Jamie sits beside his mother gently on the bed. “Do you have a headache?”

“I never believed this day would come.”

“What? You thought Dad was immortal?” Jamie says it with as much lightness in his voice as he can muster.

Carrie opens her eyes and looks at her best-loved son. “No, I was sure I would go before he did.”

“I’m glad you didn’t.”

She shakes her head back and forth—she doesn’t agree with him. Today her grief is too large to encompass.

“I need you to do something for me.”

“Anything, Mom.”

“Take his clothes. Take them out of here. Now. I can’t look at them hanging there while your father is in the ground.”

“All right, I will. Just tell me what you want me to do with—”

“Take them to St. Timothy’s,” she says as she rolls onto her side, away from him, away from what she knows will happen next.
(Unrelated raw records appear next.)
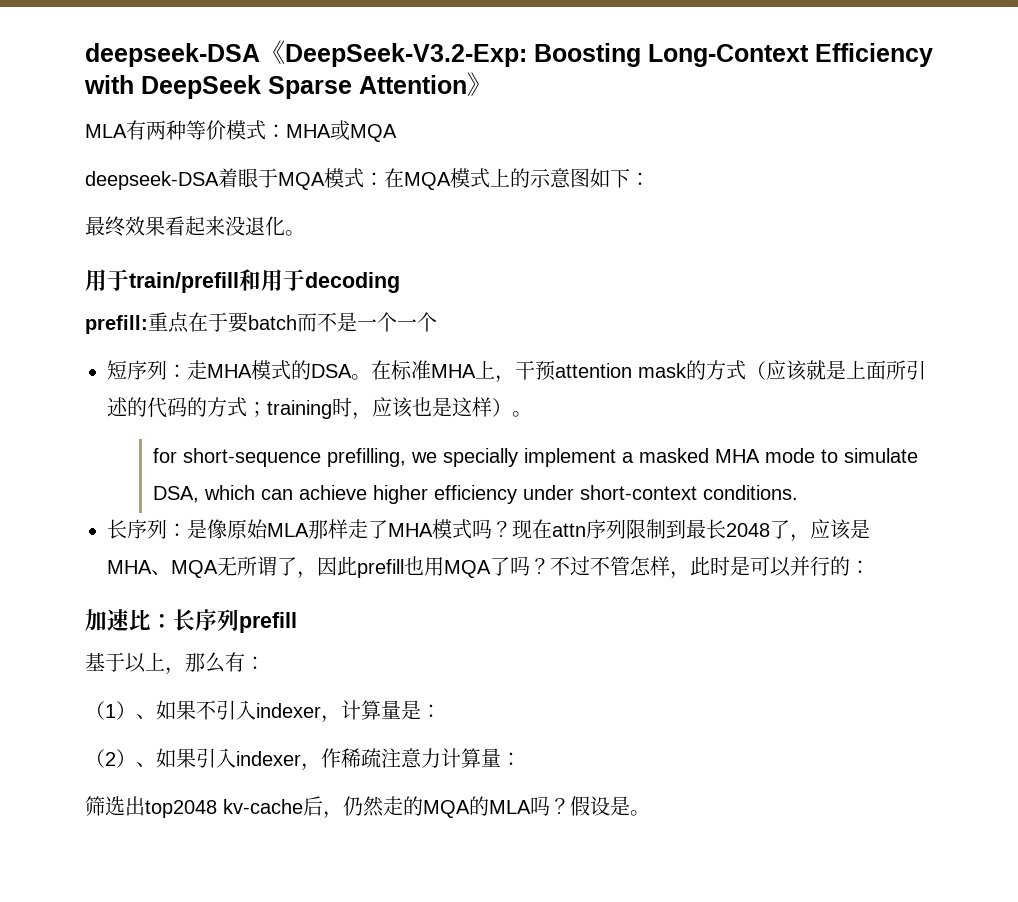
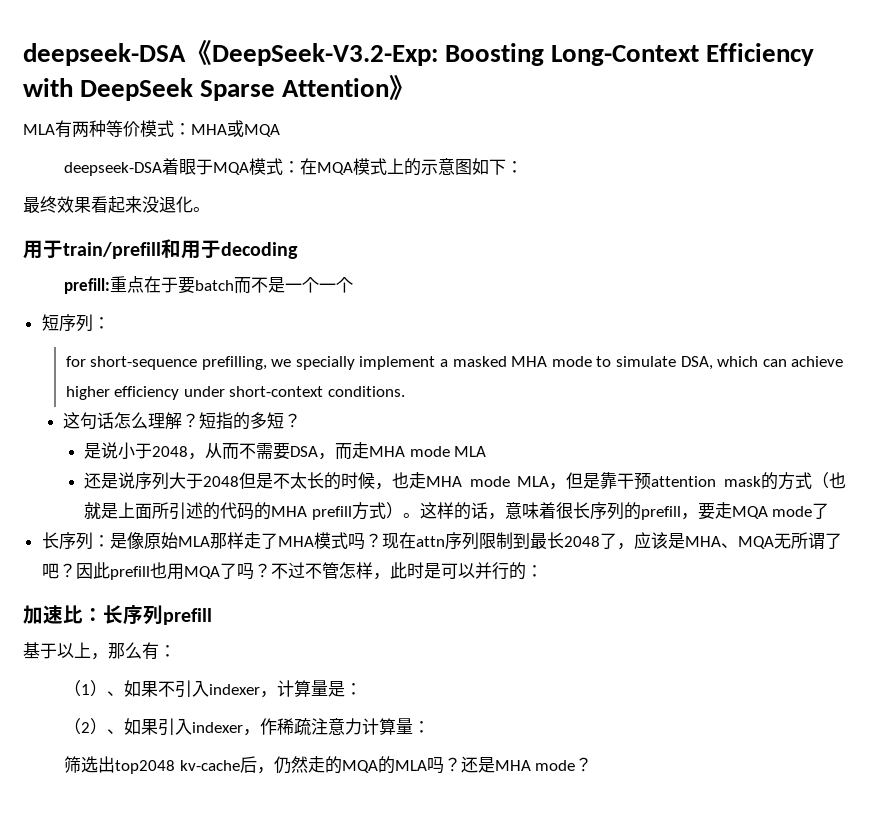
- 短序列：走MHA模式的DSA。在标准MHA上，干预attention mask的方式（应该就是上面所引述的代码的方式；training时，应该也是这样）。
+ 短序列：
+ 这句话怎么理解？短指的多短？
+ 是说小于2048，从而不需要DSA，而走MHA mode MLA
+ 还是说序列大于2048但是不太长的时候，也走MHA mode MLA，但是靠干预attention mask的方式（也就是上面所引述的代码的MHA prefill方式）。这样的话，意味着很长序列的prefill，要走MQA mode了
- 现在attn序列限制到最长2048了，应该是MHA、MQA无所谓了，因此prefill也用MQA了吗？
+ 现在attn序列限制到最长2048了，应该是MHA、MQA无所谓了吧？因此prefill也用MQA了吗？
- 假设是。
+ 还是MHA mode？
She can’t watch it. “They’ll give them to people in need.”

Jamie nods, but she can’t see him. He opens the closet door and stares at what’s in front of him. If someone didn’t know his father, he’d be able to guess a great deal from the clothes hanging there. All day long, for over fifty years, Hugh Sr. wore overalls and T-shirts for his work as a plumber, but when he dressed in his own clothes they had to be expensive and finely made. The clothes hanging in front of Jamie’s eyes seem fit for a man well above the station Hugh Sr. occupied in life. It was a startling aspect of
his father—that he outfitted himself in such splendor and that he was so fastidious about his personal care. Jamie has memories of his father coming in from work and cleaning his hands in the mudroom sink, meticulously washing them over and over with his special soap and cleaning his nails with a brush he kept there just for that purpose.